Balenciaga ne renouvelle pas le contrat d’Alexander Wang, pourtant encensé par les médias, la discrète Nadège Vanhee-Cybulski a présenté sa première collection chez Hermès, Gucci remercie Frida Giannini pour promouvoir son assistant… Pas un mois ne passe sans un changement de directeur artistique, dans la sphère fashion. Une stratégie de transition aussi périlleuse que stimulante.

Qu’ont en commun les longues robes moirées poético-ethniques imaginées par Antonio Marras pour l’hiver 2011 et les casquettes street ou les sweat-shirts estampillés d’un tigre ultragraphique pensés par Carol Lim et Humberto Leon un an plus tard ? Sans doute pas grand-chose, mis à part une étiquette Kenzo. C’est que, lorsque le groupe de luxe LVMH, propriétaire de ce label fondé en 1970 par Kenzo Takada, décide en juillet 2011 d’engager un nouveau directeur artistique, il n’y va pas par quatre chemins et assume son envie de modernité. L’ère Marras, teintée nomade, bohème et luxe, passe à la trappe, pour faire place à l’esprit contemporain du duo fondateur du concept store américain Opening Ceremony. L’heure est au message fun, fait de tenues courtes et ajustées, diffusé en masse sur les réseaux sociaux.

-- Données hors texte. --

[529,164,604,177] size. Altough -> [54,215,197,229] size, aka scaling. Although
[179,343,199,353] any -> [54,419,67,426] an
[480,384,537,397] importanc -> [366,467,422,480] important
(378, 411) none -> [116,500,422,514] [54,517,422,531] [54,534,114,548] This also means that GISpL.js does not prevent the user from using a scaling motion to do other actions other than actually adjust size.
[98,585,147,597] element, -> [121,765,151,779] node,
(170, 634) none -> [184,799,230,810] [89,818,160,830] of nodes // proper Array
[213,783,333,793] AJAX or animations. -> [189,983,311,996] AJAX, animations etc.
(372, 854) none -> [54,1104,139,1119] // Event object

Kenzo n’est pas la seule maison à avoir pris cette voie. Ces dernières années, les DA se succèdent à une vitesse toujours plus folle. Ainsi, Balenciaga vient d’annoncer qu’elle se séparait de l’Américain chouchou, Alexander Wang, qui avait lui-même remplacé Nicolas Ghesquière fin 2012, engagé chez Louis Vuitton après le départ de Marc Jacobs. Ou Carven, qui a accueilli, en mars dernier, Alexis Martial et Adrien Caillaudaud, successeurs de Guillaume Henry, parti chez Nina Ricci pour occuper le poste de Peter Copping, lui-même ayant endossé pendant quelques années le rôle du Belge Olivier Theyskens. Et ce jeu de chaises musicales pourrait se démultiplier presque à l’infini…

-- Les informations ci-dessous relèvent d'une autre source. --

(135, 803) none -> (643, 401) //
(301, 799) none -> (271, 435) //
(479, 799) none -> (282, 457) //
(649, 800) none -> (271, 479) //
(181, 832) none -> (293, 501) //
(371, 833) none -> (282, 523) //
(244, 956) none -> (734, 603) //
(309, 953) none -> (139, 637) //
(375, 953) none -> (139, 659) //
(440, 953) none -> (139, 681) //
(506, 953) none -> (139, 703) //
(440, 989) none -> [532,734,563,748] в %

UN EXERCICE D’ÉQUILIBRISTE

Autant de transitions pas faciles à gérer et qui nécessitent un difficile exercice d’équilibriste, consistant à communiquer sur la relève, tout en rassurant les clients fidèles. Selon Benoît Heilbrunn, professeur à l’Ecole supérieure de commerce de Paris, elles ont, pour ce faire, souvent recours implicitement à une théorie politique forgée au Moyen Age, qui rend compte de la continuité de la Royauté : en résumé, le fait de créer des catégories mentales, telles que l’Empire, l’Eglise ou le peuple, permet de représenter la permanence et de combler le vide laissé par la mort d’un roi ou d’un évêque.  » La marque de luxe doit également suggérer la subsistance d’un principe de cohérence interne, tout en montrant qu’elle est capable de se renouveler, détaille le Français. Il faut donc partir du postulat qu’une griffe est dotée d’un corps mortel (le directeur artistique, les produits, les messages, les points de vente), mais aussi d’un corps immortel, qui assure la cohérence éthique et esthétique dans le temps. C’est tout le paradoxe des maisons de mode : il faut montrer que l’on est soi-même et que l’on évolue.  »

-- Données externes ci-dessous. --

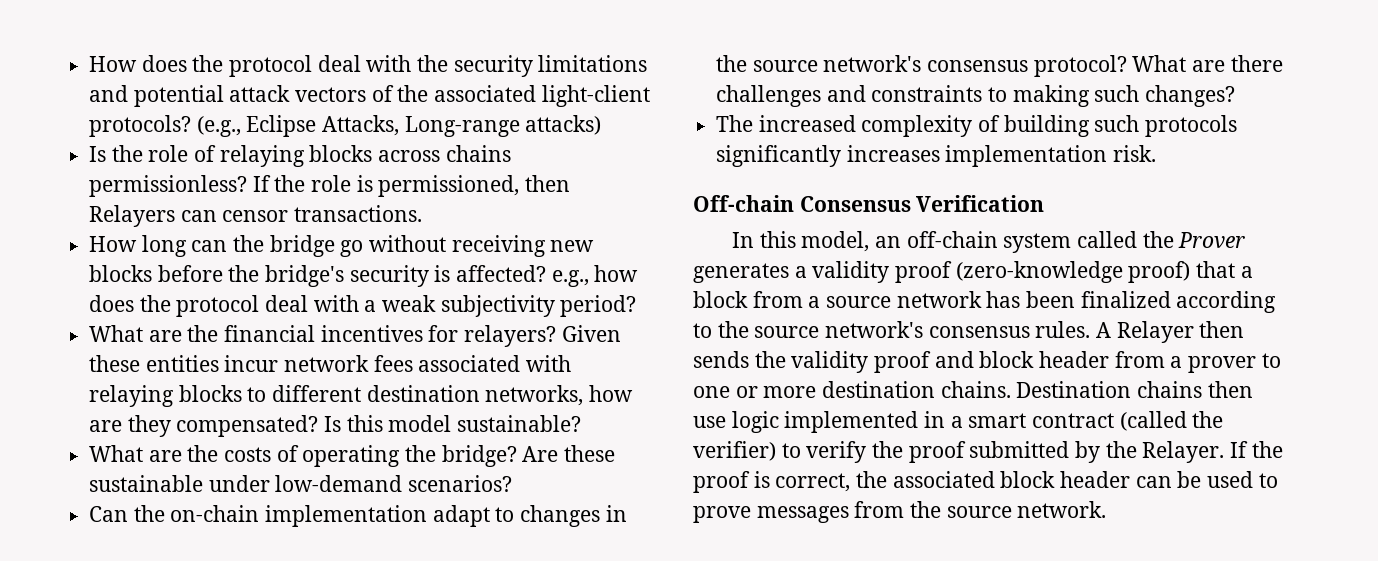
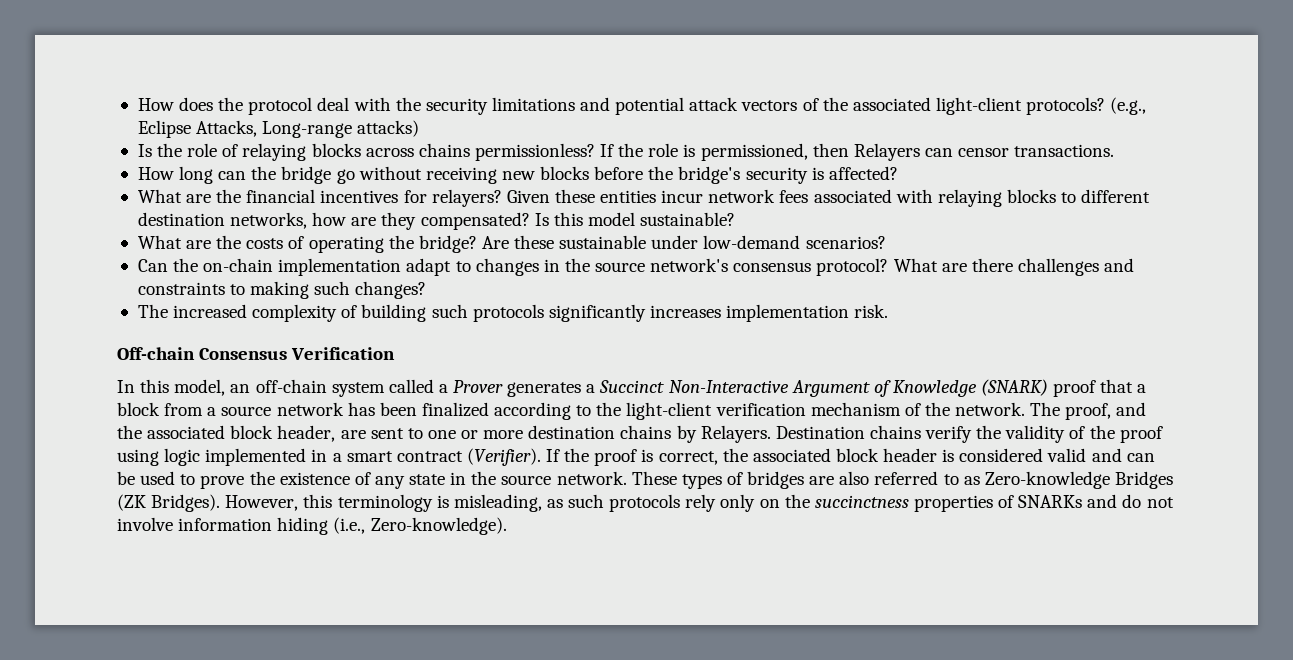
[551,265,639,287] [89,295,637,317] e.g., how does the protocol deal with a weak subjectivity period? -> (898, 173) none
[1142,231,1174,248] the -> [438,384,448,393] a
[812,261,1191,283] validity proof (zero-knowledge proof) -> [599,379,1097,397] Succinct Non-Interactive Argument of Knowledge (SNARK) proof
[754,321,1245,343] [693,351,1257,373] source network's consensus rules. A Relayer then sends the validity proof and block header from a prover -> [626,402,1147,420] [117,425,404,442] light-client verification mechanism of the network. The proof, and the associated block header, are sent
[940,381,1253,398] [693,416,726,428] chains. Destination chains then use -> [620,425,1163,443] [117,449,159,466] chains by Relayers. Destination chains verify the validity of the proof using
[1119,411,1224,431] [693,441,1225,463] (called the verifier) to verify the proof submitted by the Relayer. -> [466,448,541,466] (Verifier).
(1131, 479) none -> [942,448,1122,462] is considered valid and
[756,501,1107,523] messages from the source network. -> [249,471,1173,489] [117,494,1174,512] [117,517,507,535] the existence of any state in the source network. These types of bridges are also referred to as Zero-knowledge Bridges (ZK Bridges). However, this terminology is misleading, as such protocols rely only on the succinctness properties of SNARKs and do not involve information hiding (i.e., Zero-knowledge).

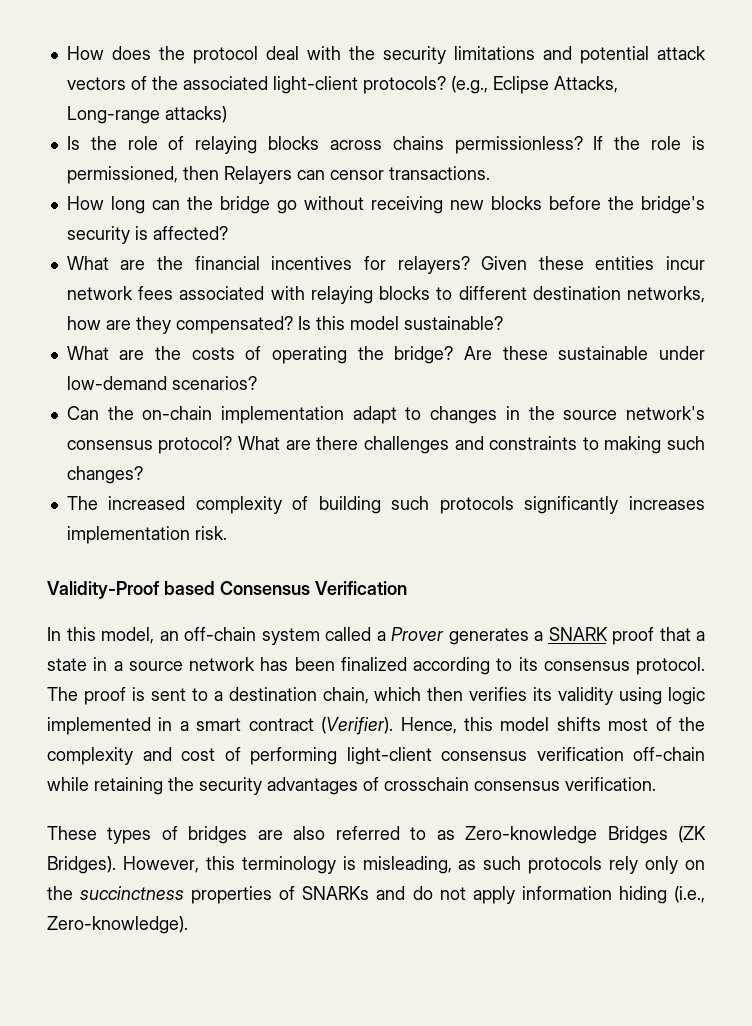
[117,347,195,360] Off-chain -> [47,581,215,599] Validity-Proof based
[599,379,1049,397] Succinct Non-Interactive Argument of Knowledge (SNARK) -> [548,627,608,641] SNARK
[117,402,204,416] block from -> [47,657,108,671] state in
[596,402,1147,420] [117,425,1163,443] the light-client verification mechanism of the network. The proof, and the associated block header, are sent to one or more destination chains by Relayers. Destination chains verify the validity of the proof -> [518,657,705,675] [47,687,614,705] its consensus protocol. The proof is sent to a destination chain, which then verifies its validity
[546,448,1155,466] [117,471,627,489] If the proof is correct, the associated block header is considered valid and can be used to prove the existence of any state in the source network. -> [400,717,705,734] [47,747,705,765] [47,777,656,795] Hence, this model shifts most of the complexity and cost of performing light-client consensus verification off-chain while retaining the security advantages of crosschain consensus verification. //
[117,517,173,531] involve -> [472,886,515,904] apply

Pour rendre compte de ces changements de règne, il existe plusieurs options. Certains labels choisissent de modifier leur nom, comme Maison Margiela et Saint Laurent, qui ont tous deux abandonné le prénom du fondateur pour montrer qu’une nouvelle page s’écrit. D’autres mettent l’accent sur des valeurs différentes, comme Louis Vuitton, qui privilégie désormais la technologie et une vision davantage futuriste. Notons enfin la mise au point d’une identité graphique revue et corrigée, avec réaménagement des boutiques, à l’instar de Givenchy qui, à l’arrivée de Riccardo Tisci en 2005, a laissé de côté le romantisme dramatique de ses enseignes pour une atmosphère nettement plus brute et urbaine.

Cette étape de transition peut s’établir de façon lente ou rapide. Chez Carven, par exemple, les modifications autour de l’image se font en douceur, pour ne pas effrayer les followers de la griffe sur les réseaux sociaux. Chez Kenzo, par contre, on ne s’est pas embarrassé d’un temps d’adaptation.  » La rupture stylistique apportée par Carol et Humberto était tellement forte qu’il ne fallait pas tenter de couvrir l’ensemble d’une cible, allant de 17 à 70 ans, explique Sophie Metzker, directrice de la communication. L’objectif premier était de se concentrer sur les urbains de 20 à 40 ans, et qu’importe si cela ne parlait pas à nos fans historiques.  »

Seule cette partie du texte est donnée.